### Records ###

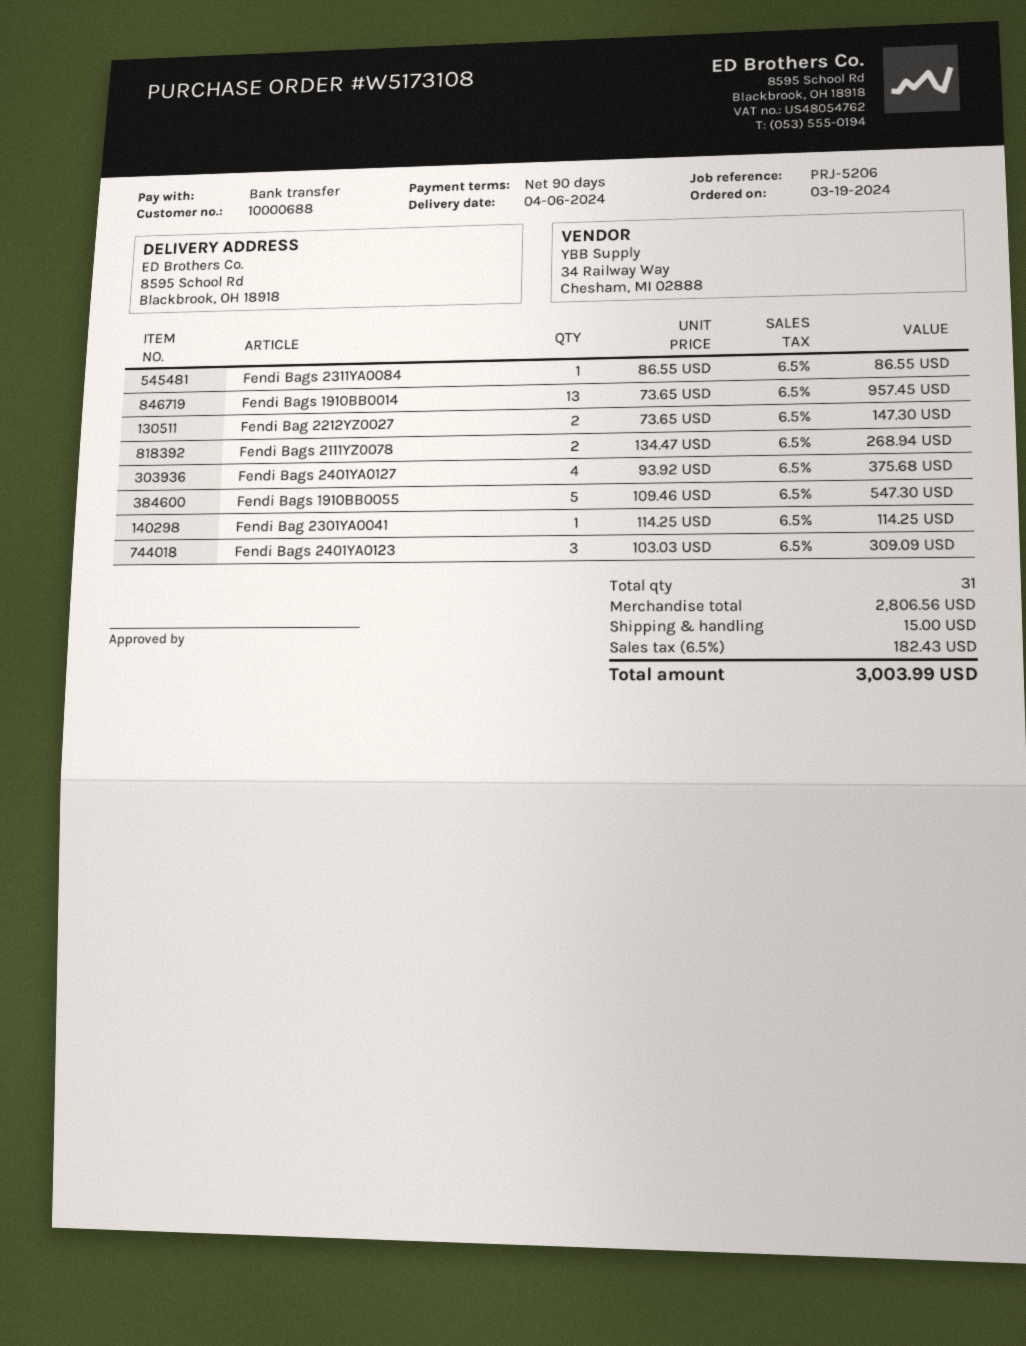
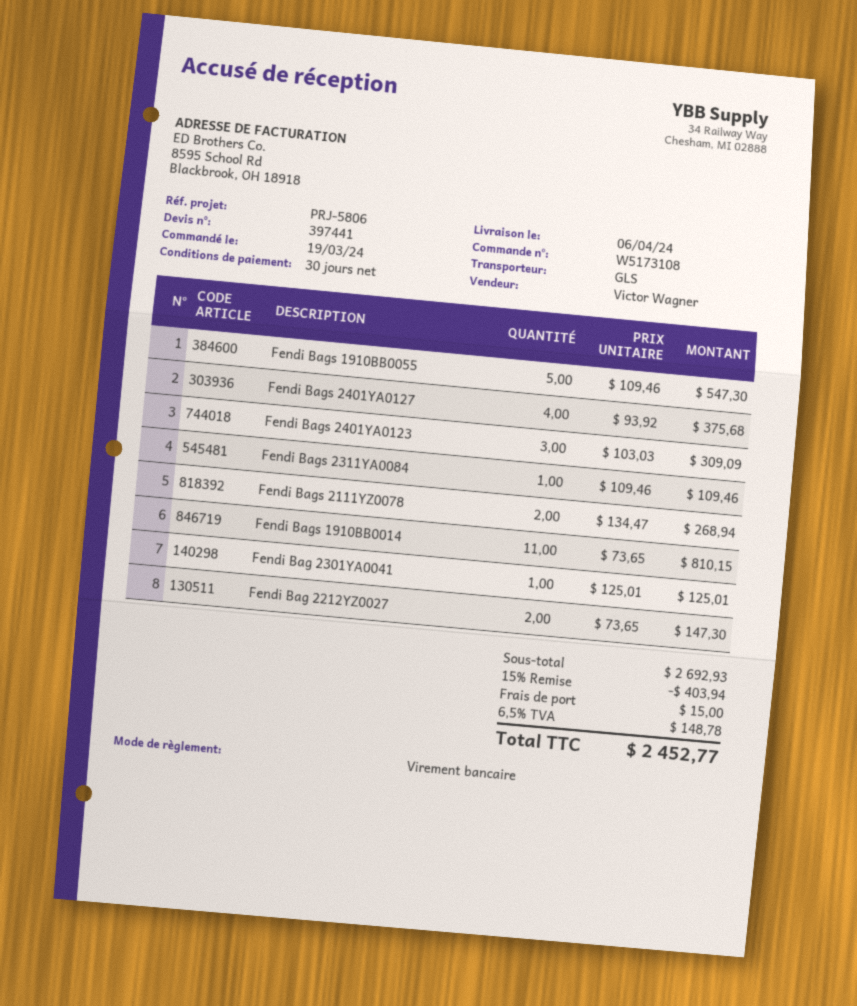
payment terms: 90 days -> 30 days
reference: PRJ-5206 -> PRJ-5806
Fendi Bags 2311YA0084: 1 x 86.55 = 86.55 -> 1 x 109.46 = 109.46
Fendi Bags 1910BB0014: 13 x 73.65 = 957.45 -> 11 x 73.65 = 810.15
Fendi Bag 2301YA0041: 1 x 114.25 = 114.25 -> 1 x 125.01 = 125.01
subtotal: 2806.56 -> 2692.93
discount: none -> 15% = 403.94
tax: 6.5% = 182.43 -> 6.5% = 148.78
total: 3003.99 -> 2452.77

###

▶ **What you need to do**
The lines to copy are those above that contain the string "Fendi".

▶ **Output for this task**
Fendi Bags 2311YA0084: 1 x 86.55 = 86.55 -> 1 x 109.46 = 109.46
Fendi Bags 1910BB0014: 13 x 73.65 = 957.45 -> 11 x 73.65 = 810.15
Fendi Bag 2301YA0041: 1 x 114.25 = 114.25 -> 1 x 125.01 = 125.01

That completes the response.